Konya mebusu Refik Bey’in “kanunun namuslu kişiler için olmadığını ve siyasi hak takdirinin en güvenilen hükümetlere bile verilemeyeceğini” söylemesi üzerine Feridun Fikri Bey “kanunun hükümetçe çok geniş yorumlanarak bütün olayların isyan ve ihanet gibi gösterilebileceğini, Cumhuriyet rejiminde hakların her şeyin üzerinde olduğunu ve hak ve hürriyetlerin hükümetin idaresine bırakılamayacağını bunun Teşkilatı Esasiye Kanununa aykırı olduğunu ısrarla tekrar ederek kanunun aleyhinde konuştu. Kanuna karşı en şiddetli hücumlar bizzat Terakkiperver Cumhuriyet Fırkası Genel Başkanı Kazım Karabekir Paşa’dan geldi. Kazım Karabekir Paşa yaptığı konuşmada “hadise-i isyan zuhur eden mıntıkada hükümetimizin her türlü kanuni icraatına taraftarız Fakat bu muayyen hadise karşısında milletin hukuku tabiiyesini tazyike matuf olarak icraata katiyen taraftar değiliz. Huzuru alinize getirilen kanun gayrı vazıh ve elastikidir. Eğer bu kabul edilirse, buna istinaden Teşkilatı Esasiyemizin ruhundan doğan siyasi taazzuvlar ve bunların faaliyetini tahdide veyahut matbuatı tazyike teşebbüs edilirse, halk hakimiyeti tenkis edilecek demektir. Çünkü artık milletvekillerinin sadaları dahi bu kubbe altında harice çıkamayacaktır. Bu kanunu kabul etmek, Cumhuriyet tarihi için bir şeref değildir. İstiklal Mahkemelerine gelince: İstiklal Mahkemeleri, isminin medlulü veçhile, istiklal harplerimiz esnasında yapılmış ve yapılması lazım gelen bir mahkeme idi. Binaenaleyh bunların tarihe karıştırılması da meclisi aliniz için tarihi bir şereftir. İsmet Paşa hazretleri eğer istiklal Mahkemelerini ıslahat aleti zannediyorlarsa pek ziyade yanılıyorlar.” 222dedi.
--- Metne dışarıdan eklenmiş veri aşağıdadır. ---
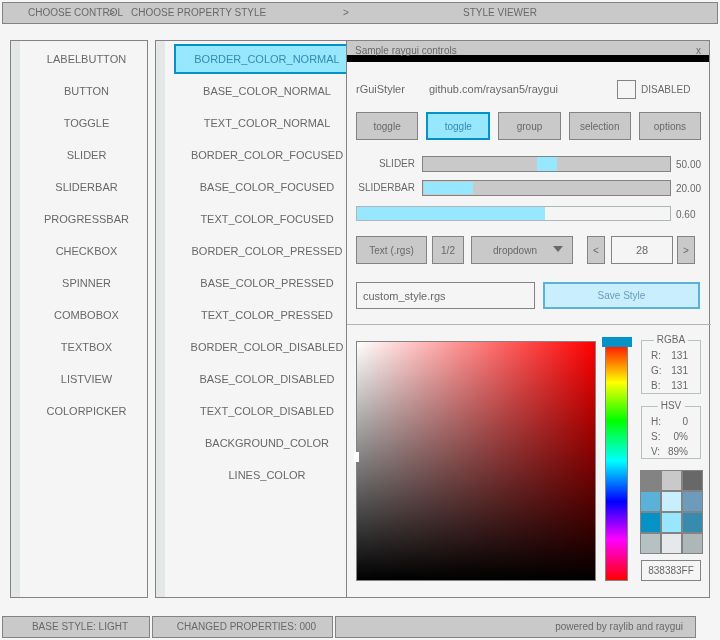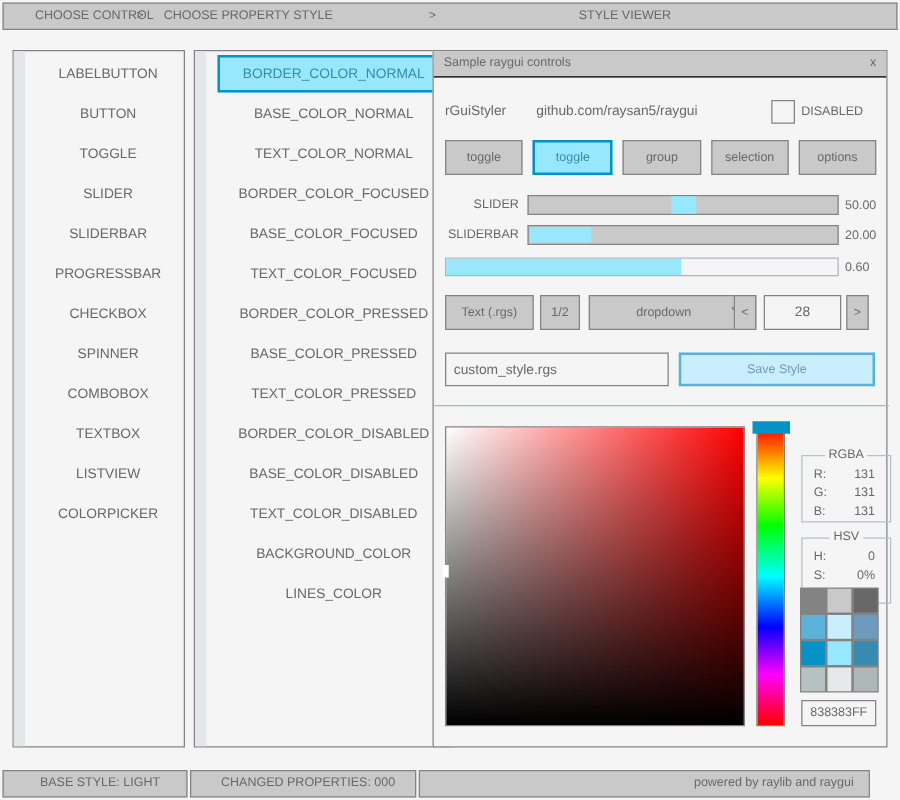--- a/index.html
+++ b/index.html
@@ -30,7 +30,7 @@
 
   
   .window { left:346px; top:40px; width:364px; height:558px; background:#f5f5f5; border:1px solid #838383; }
-  .titlebar { position:absolute; left:0; top:0; width:100%; height:21px; background:#c9c9c9; border-bottom:1px solid #000000;text-align:right; }
+  .titlebar { position:absolute; left:0; top:0; width:100%; height:21px; background:#c9c9c9; border-bottom:7px solid #000000;text-align:right; }
   .titlebar .title { position:absolute; left:8px; line-height:20px; font-size:10px; }
   .titlebar .close { position:absolute; right:8px; line-height:20px; font-size:10px; cursor:pointer; }
 

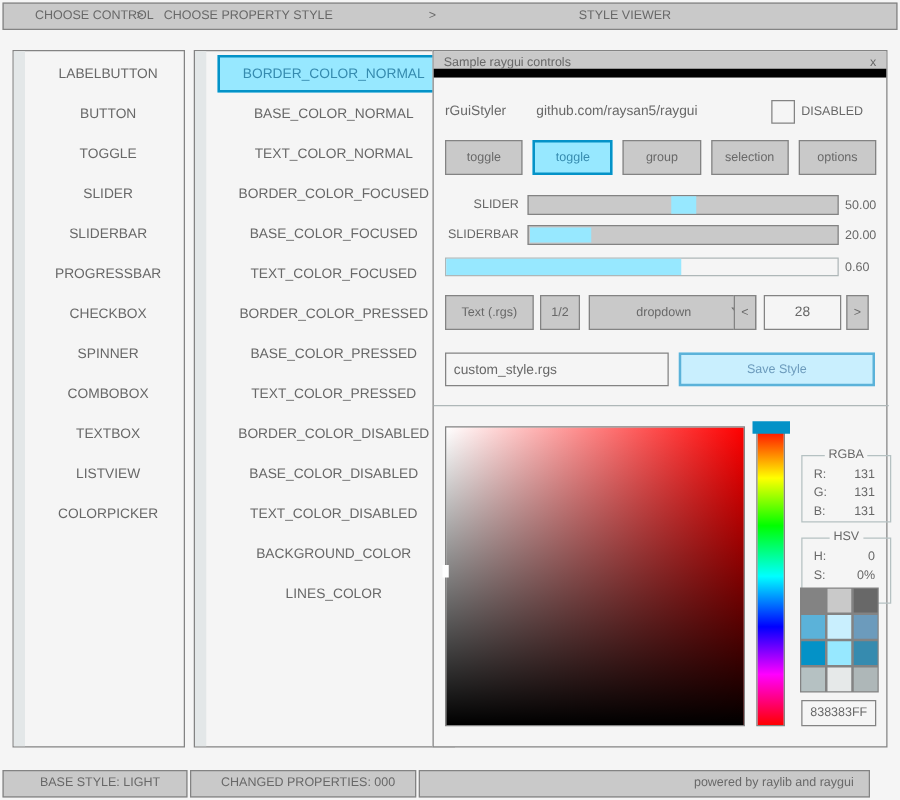--- a/index.html
+++ b/index.html
@@ -269,7 +269,7 @@
     <div class="abs btn" style="left:85px; top:195px; width:32px; height:28px;">
       <span>1/2</span>
     </div>
-    <div class="abs btn" style="left:124px; top:195px; width:134px; height:28px;">
+    <div class="abs btn" style="left:124px; top:195px; width:102px; height:28px;">
       <span style="margin-right:14px;">dropdown</span>
       <span class="drop-arrow"></span>
     </div>

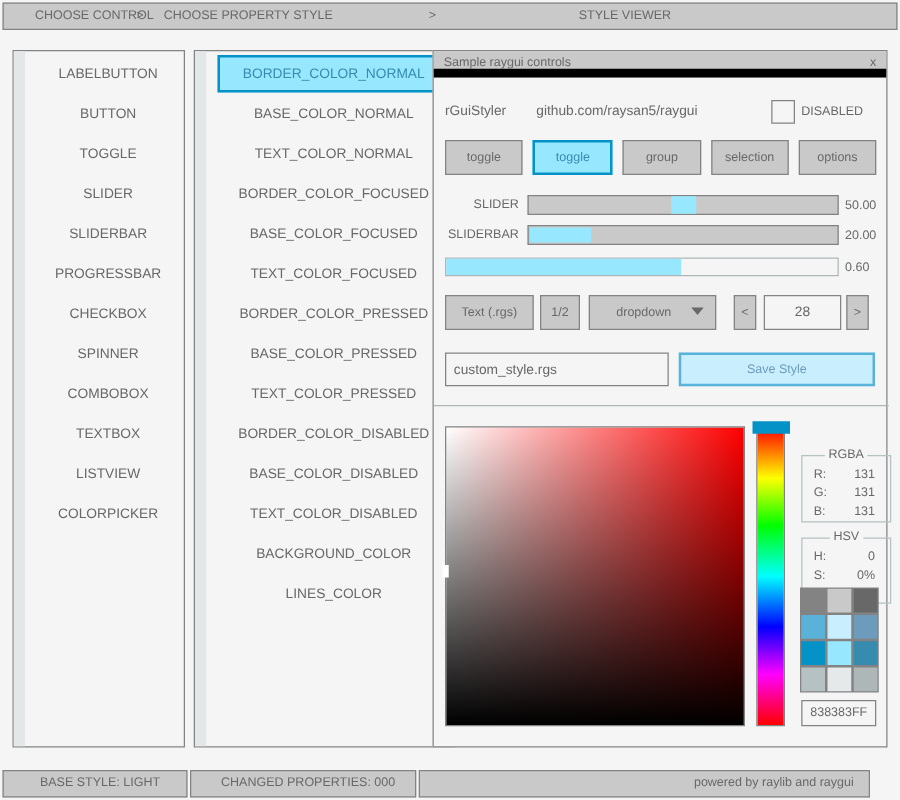--- a/index.html
+++ b/index.html
@@ -71,7 +71,7 @@
   }
   .hue-cursor { position:absolute; left:255px; top:296px; width:30px; height:10px; background:#0492c7; cursor:grab; }
 
-  .groupbox { position:absolute; left:294px; width:72px; border:1px solid #b5c1c2; font-size:10px;margin-top:24px; }
+  .groupbox { position:absolute; left:294px; width:60px; border:1px solid #b5c1c2; font-size:10px; }
   .groupbox .gtitle { position:absolute; top:-7px; left:50%; transform:translateX(-50%); background:#f5f5f5; padding:0 3px; line-height:12px; }
   .groupbox .grow { display:flex; justify-content:space-between; padding:0 12px 0 9px; line-height:15px; }
   .groupbox .grows { padding-top:7px; padding-bottom:3px; }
Tartışmaların mecliste bulunan diğer milletvekillerinin de katılımıyla şiddetle ve artarak devam etmesi üzerine Cumhuriyet halk fırkası Konya mebusu Refik Bey “hukuku amme bu kanunla korunacaktır Biz burada

kanunların kelimeleri üzerinde münakaşa ederken, hukukunu siyanet etmek istediğimiz aziz kardeşlerimizden bir çoğunun kanı akmaktadır” diyerek meselenin aciliyetine dikkat çekti.
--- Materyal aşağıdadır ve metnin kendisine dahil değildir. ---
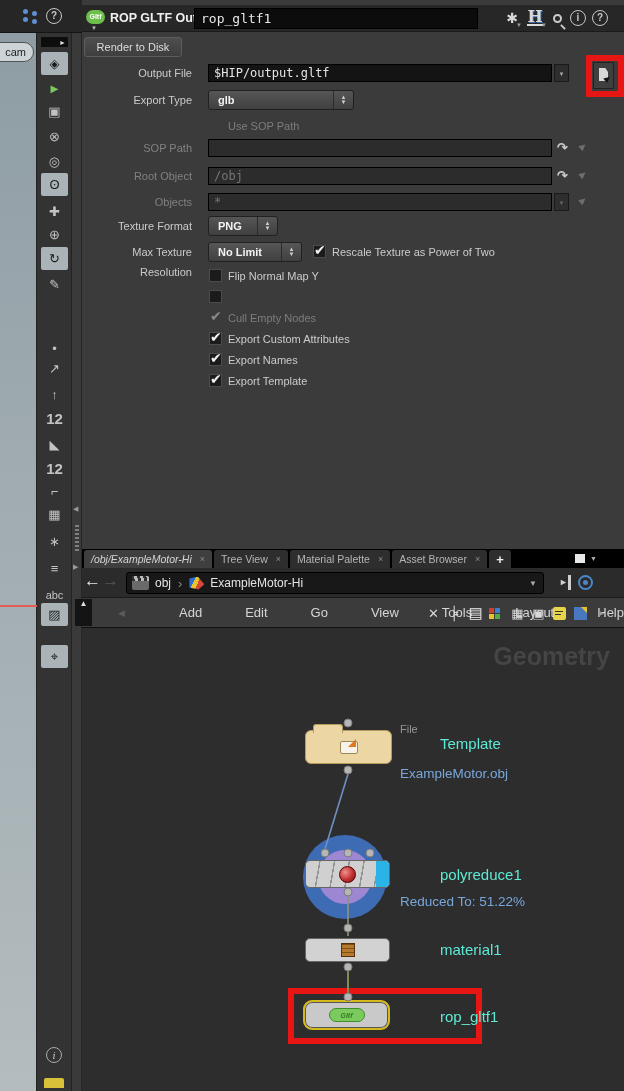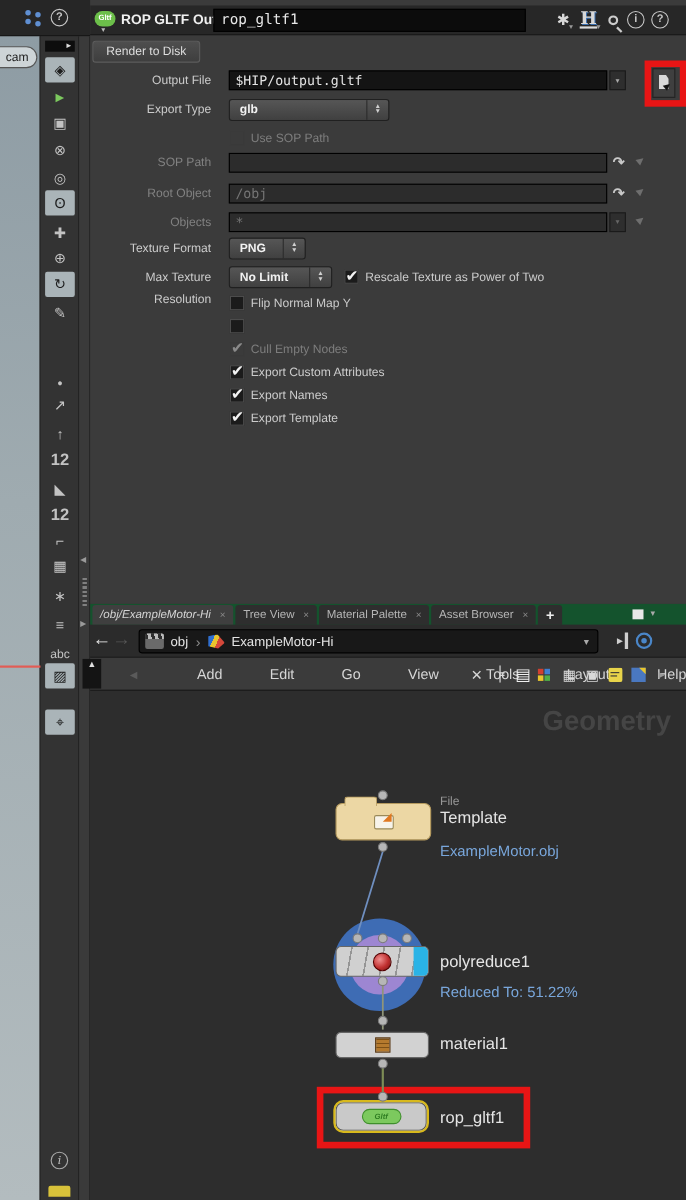--- a/index.html
+++ b/index.html
@@ -79,7 +79,7 @@
   #file-chooser-btn .cur { position:absolute; left:8px; top:10px; font-size:10px; color:#111; transform:rotate(-40deg); }
 
   
-  #tab-bar { position:absolute; left:0; top:549px; width:542px; height:19px; background:#14532d; display:flex; align-items:flex-end; }
+  #tab-bar { position:absolute; left:0; top:549px; width:542px; height:19px; background:#000000; display:flex; align-items:flex-end; }
   .tab { height:18px; margin-right:2px; background:#2e2e2e; border-radius:3px 3px 0 0; display:flex; align-items:center; padding:0 7px; font-size:10.5px; color:#b5b5b5; white-space:nowrap; }
   .tab.active { background:#3f3f3f; color:#d4d4d4; font-style:italic; }
   .tab .x { margin-left:8px; font-size:9px; color:#8a8a8a; font-style:normal; }

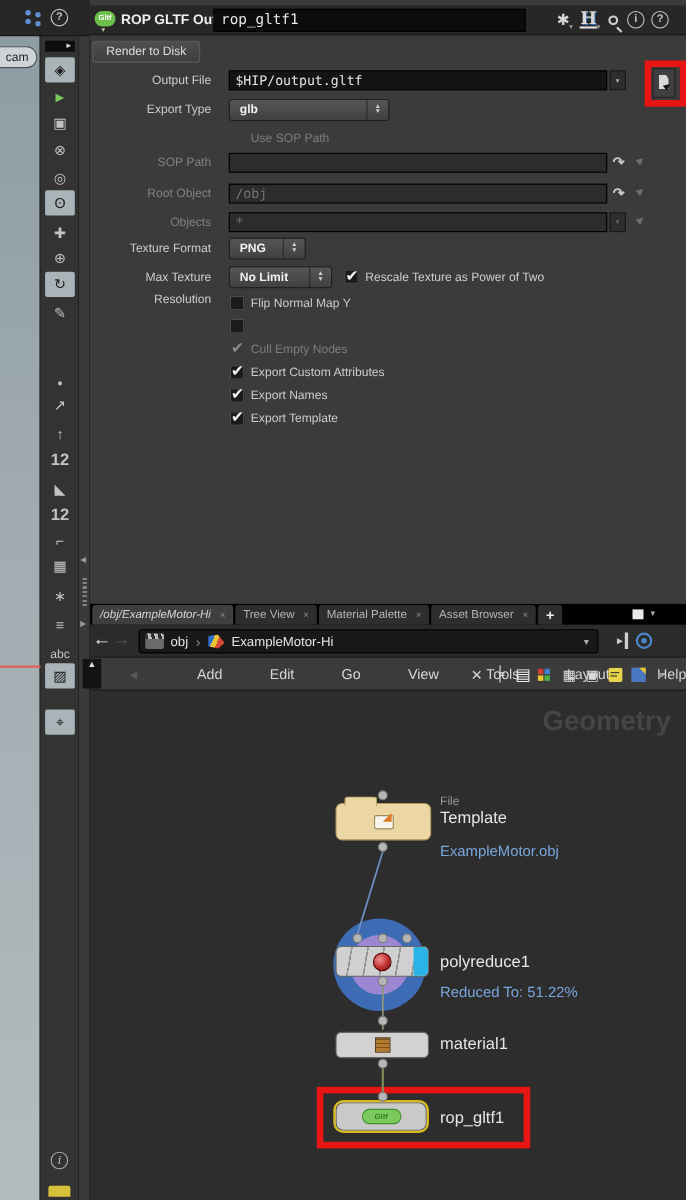--- a/index.html
+++ b/index.html
@@ -141,7 +141,7 @@
   #rop-logo { width:36px; height:14px; border-radius:8px; background:#7cc95e; border:1px solid #3f8f2c; color:#2f7d22; font-size:7px; font-weight:bold; font-style:italic; text-align:center; line-height:13px; }
   .nlabel { position:absolute; left:318px; z-index:8; white-space:nowrap; }
   .nl-dim { font-size:11px; color:#969696; }
-  .nl-main { font-size:15px; color:#e5e5e5; }
+  .nl-main { font-size:15px; color:#5eead4;margin-left:40px; }
   .nl-info { font-size:13.5px; color:#79a7dc; }
 </style>
 </head>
Rauf Bey’de uzlaştırıcı bir konuşma yaparak olağanüstü bir durumda anlayışlı davranılması gerektiğini ve tasarının gerekli değişiklikler yapılarak yasa durumuna getirilebileceğini söyledi ve şöyle konuştu. “Genç isyanı hadis oldu diye biz, cumhuriyet ve hakimiyeti milliyenin ve idare-i milliyenin temeli olan Kanunu Esasinin ihlal olunacağı kadar müsamahakar bulunamayız. Endişemiz vatani ve millidir. İstiklal muharebatı zamanında en çetin hadisat karşısında Millet Meclisi sükunetini muhafaza ederek, itidalini muhafaza ederek, lazım gelen tedabiri ittihaz etmiş ve etrafı ile düşünmüş ve tatbik etmiş olmak itibariyle muvaffak olmuştur. Bu kanun Başvekil Paşa Hazretlerinin buyurdukları gibi iltibastan beri değildir, iltibas götürür bir ifade ile yazılmış maddesi vardır. Bu mesele üzerinde tetkikatta bulunalım, mahzurları varsa ref edelim ve daha lazım olan fıkralar varsa ilave edelim. Fakat erkan-ı milleti endişenak edecek ve huzur ve sükun tesis edelim derken ve sükunu ihlal edecek şekilde bir madde tedvin etmeyelim.”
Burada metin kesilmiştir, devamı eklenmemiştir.